### [Data for review]
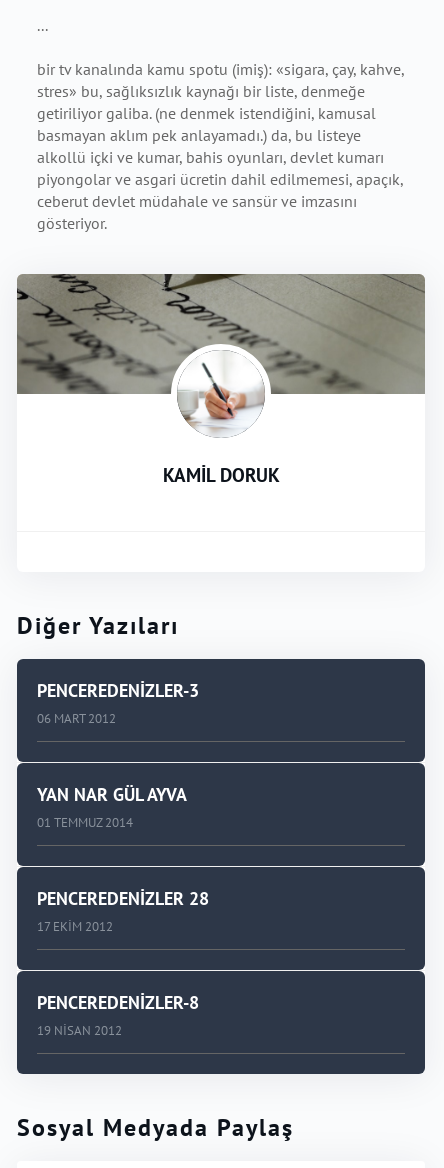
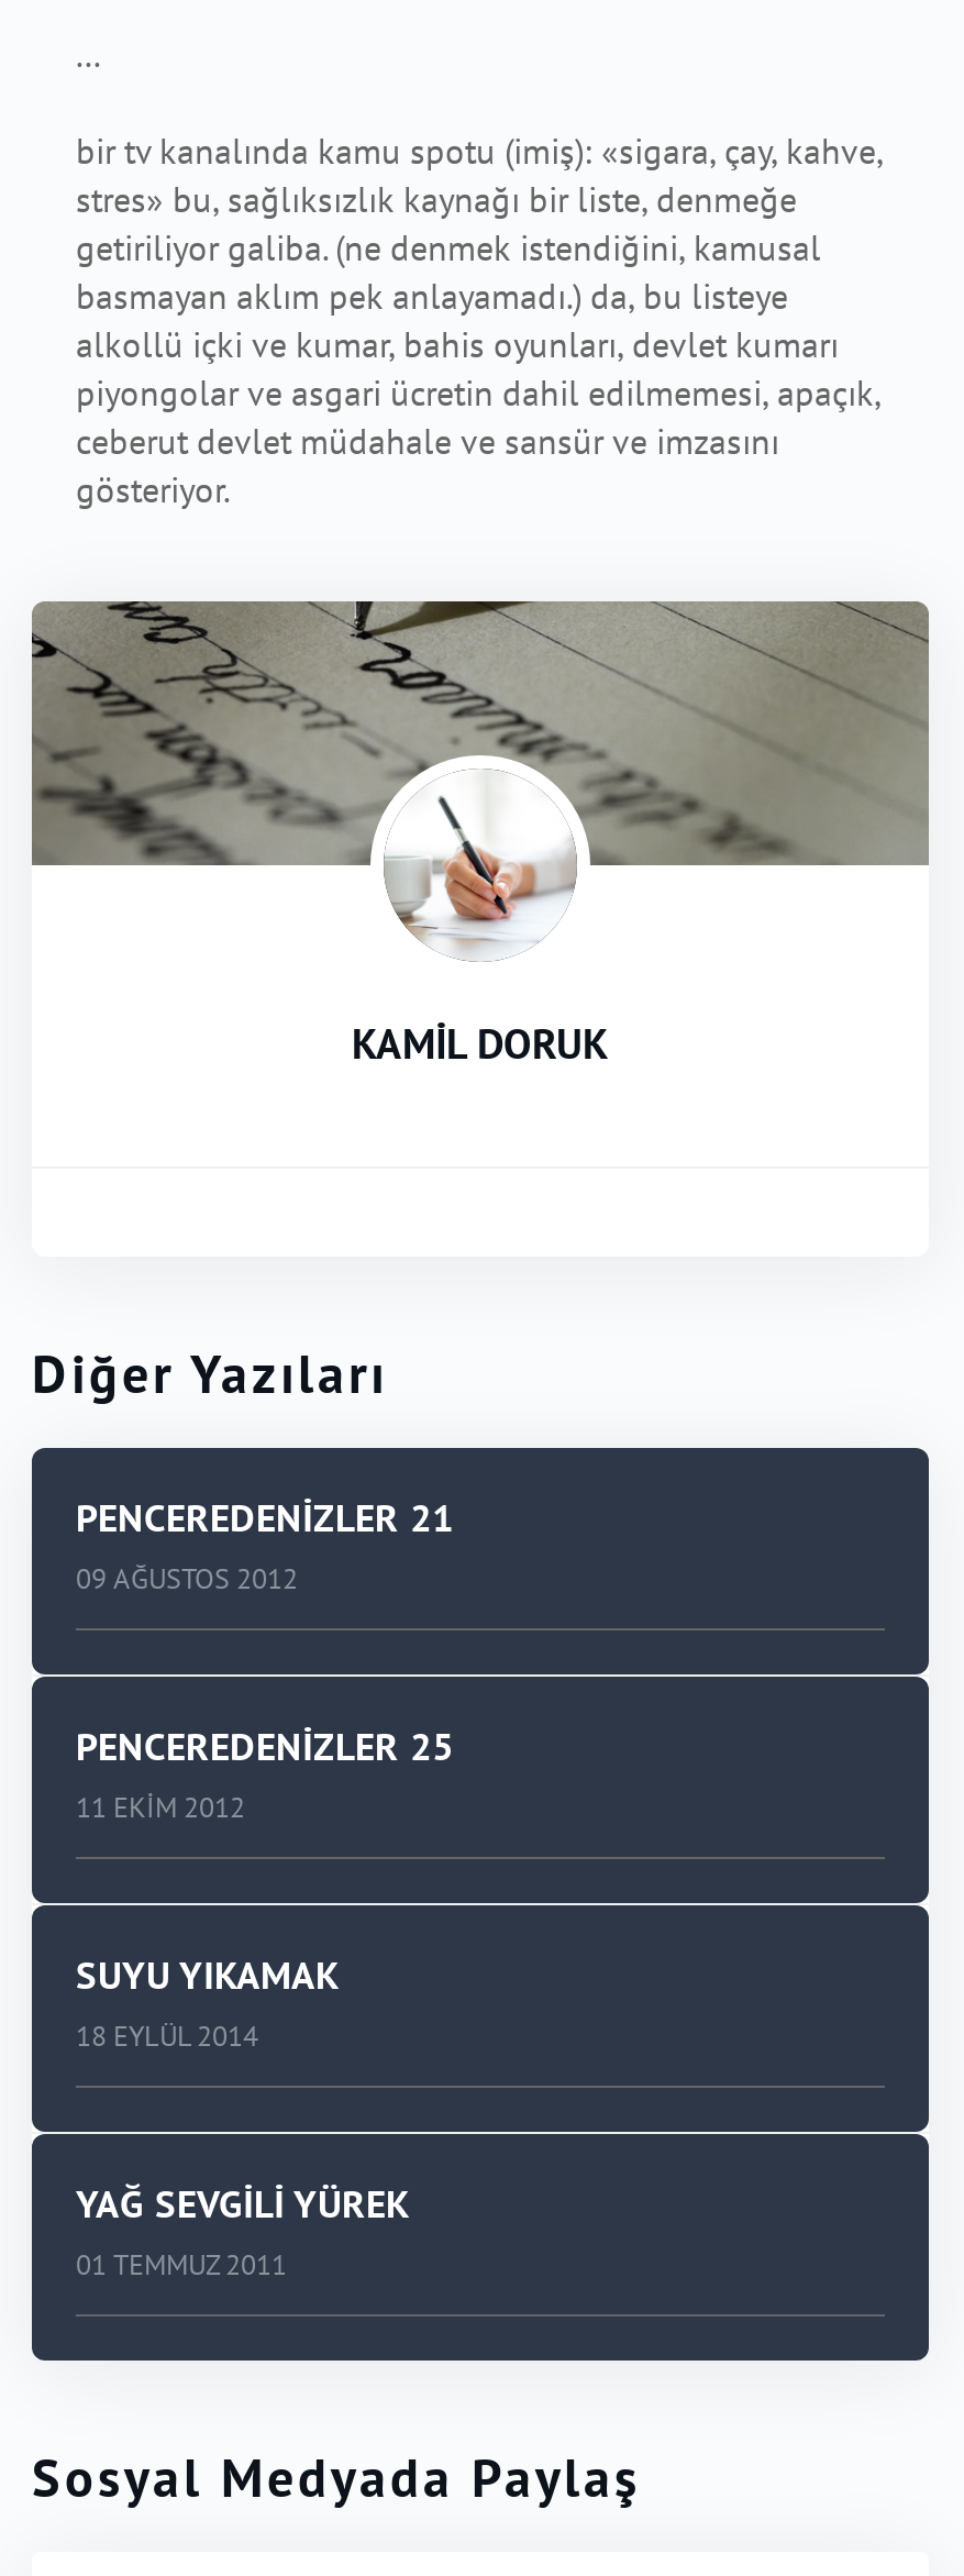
[37,679,199,727] PENCEREDENİZLER-3 | 06 MART 2012 -> [76,1492,454,1597] PENCEREDENİZLER 21 | 09 AĞUSTOS 2012
[37,783,187,831] YAN NAR GÜL AYVA | 01 TEMMUZ 2014 -> [76,1721,454,1826] PENCEREDENİZLER 25 | 11 EKIM 2012
[37,887,209,935] PENCEREDENİZLER 28 | 17 EKIM 2012 -> [76,1949,340,2055] SUYU YIKAMAK | 18 EYLÜL 2014
[37,991,199,1039] PENCEREDENİZLER-8 | 19 NISAN 2012 -> [76,2178,410,2284] YAĞ SEVGİLİ YÜREK | 01 TEMMUZ 2011

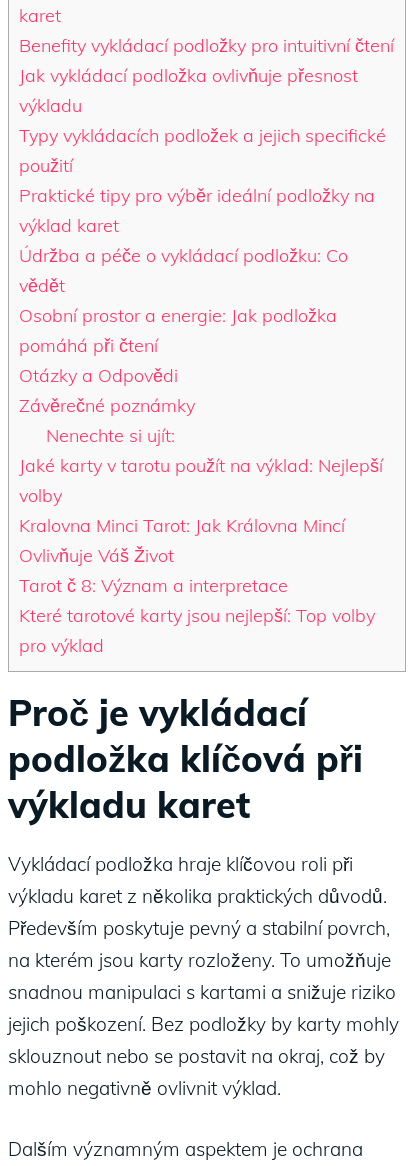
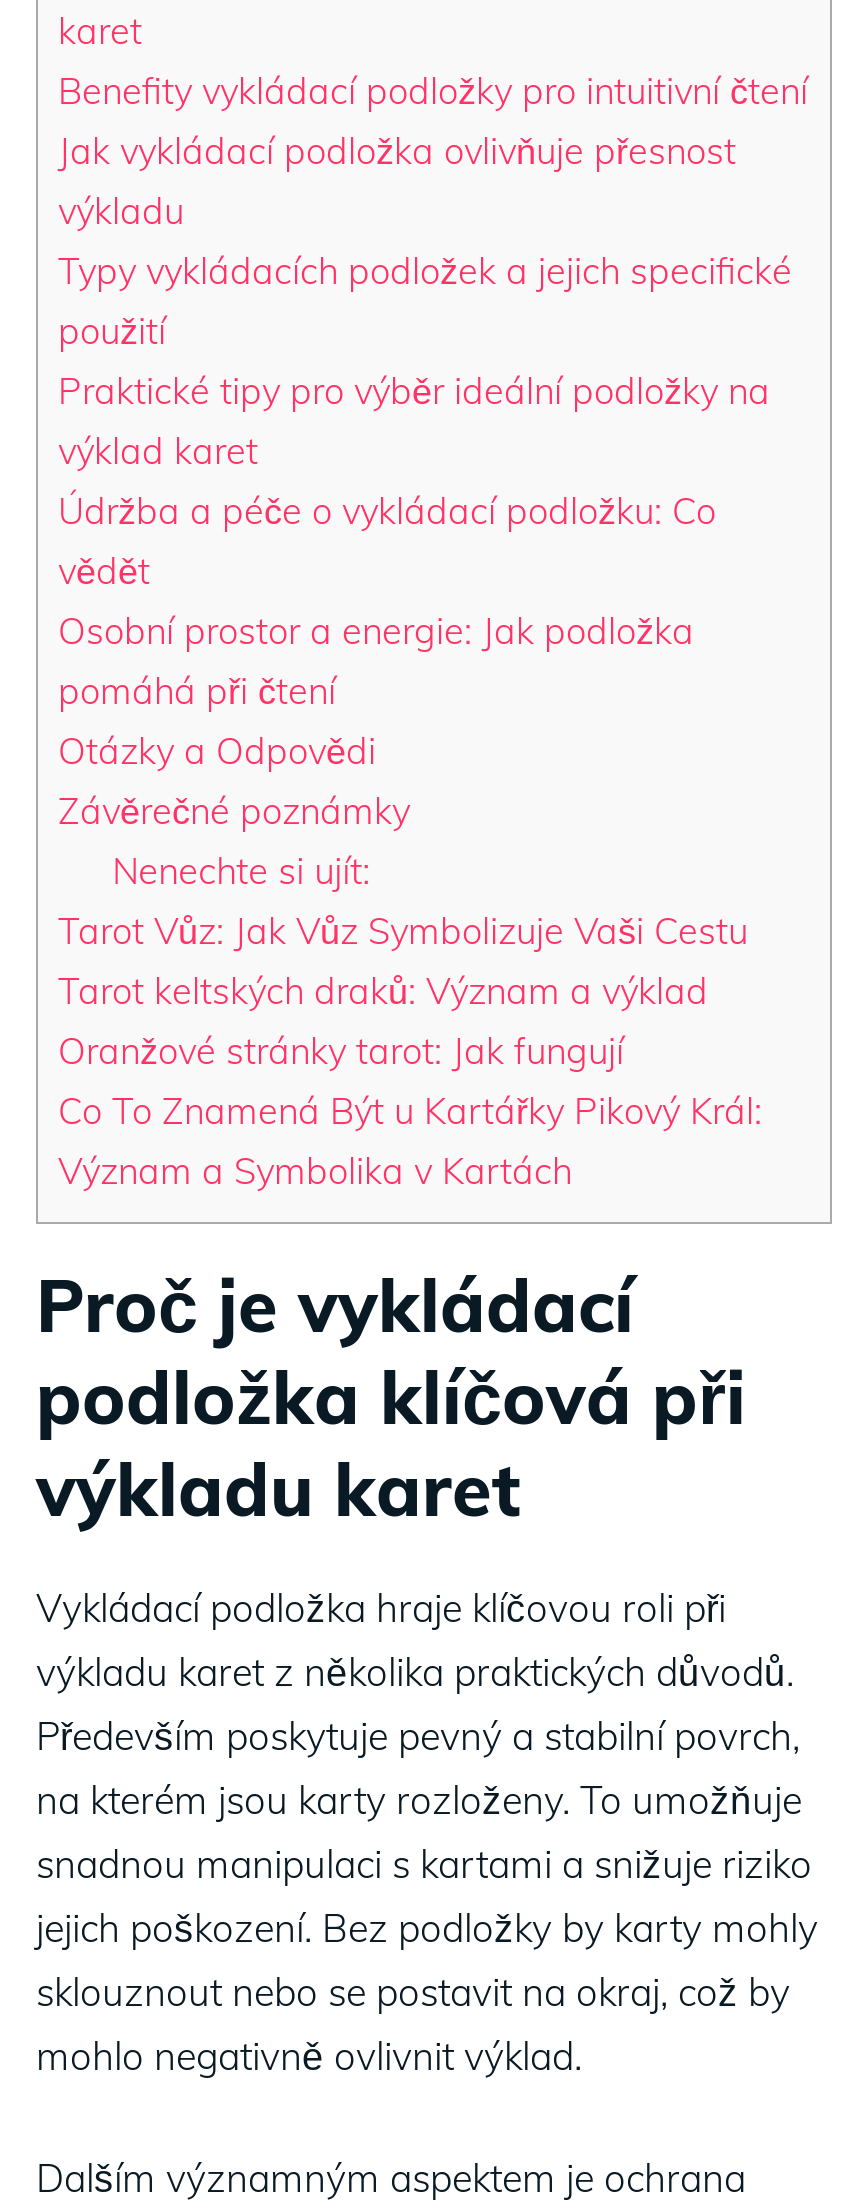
[19,454,383,657] Jaké karty v tarotu použít na výklad: Nejlepší | volby | Kralovna Minci Tarot: Jak Královna Mincí | Ovlivňuje Váš Život | Tarot č 8: Význam a interpretace | Které tarotové karty jsou nejlepší: Top volby | pro výklad -> [58,909,762,1195] Tarot Vůz: Jak Vůz Symbolizuje Vaši Cestu | Tarot keltských draků: Význam a výklad | Oranžové stránky tarot: Jak fungují | Co To Znamená Být u Kartářky Pikový Král: | Význam a Symbolika v Kartách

### [Task requirements]
Leaving aside the images, write out the entries above word for word.

### [Exercise output]
[37,679,199,727] PENCEREDENİZLER-3 | 06 MART 2012 -> [76,1492,454,1597] PENCEREDENİZLER 21 | 09 AĞUSTOS 2012
[37,783,187,831] YAN NAR GÜL AYVA | 01 TEMMUZ 2014 -> [76,1721,454,1826] PENCEREDENİZLER 25 | 11 EKIM 2012
[37,887,209,935] PENCEREDENİZLER 28 | 17 EKIM 2012 -> [76,1949,340,2055] SUYU YIKAMAK | 18 EYLÜL 2014
[37,991,199,1039] PENCEREDENİZLER-8 | 19 NISAN 2012 -> [76,2178,410,2284] YAĞ SEVGİLİ YÜREK | 01 TEMMUZ 2011

[19,454,383,657] Jaké karty v tarotu použít na výklad: Nejlepší | volby | Kralovna Minci Tarot: Jak Královna Mincí | Ovlivňuje Váš Život | Tarot č 8: Význam a interpretace | Které tarotové karty jsou nejlepší: Top volby | pro výklad -> [58,909,762,1195] Tarot Vůz: Jak Vůz Symbolizuje Vaši Cestu | Tarot keltských draků: Význam a výklad | Oranžové stránky tarot: Jak fungují | Co To Znamená Být u Kartářky Pikový Král: | Význam a Symbolika v Kartách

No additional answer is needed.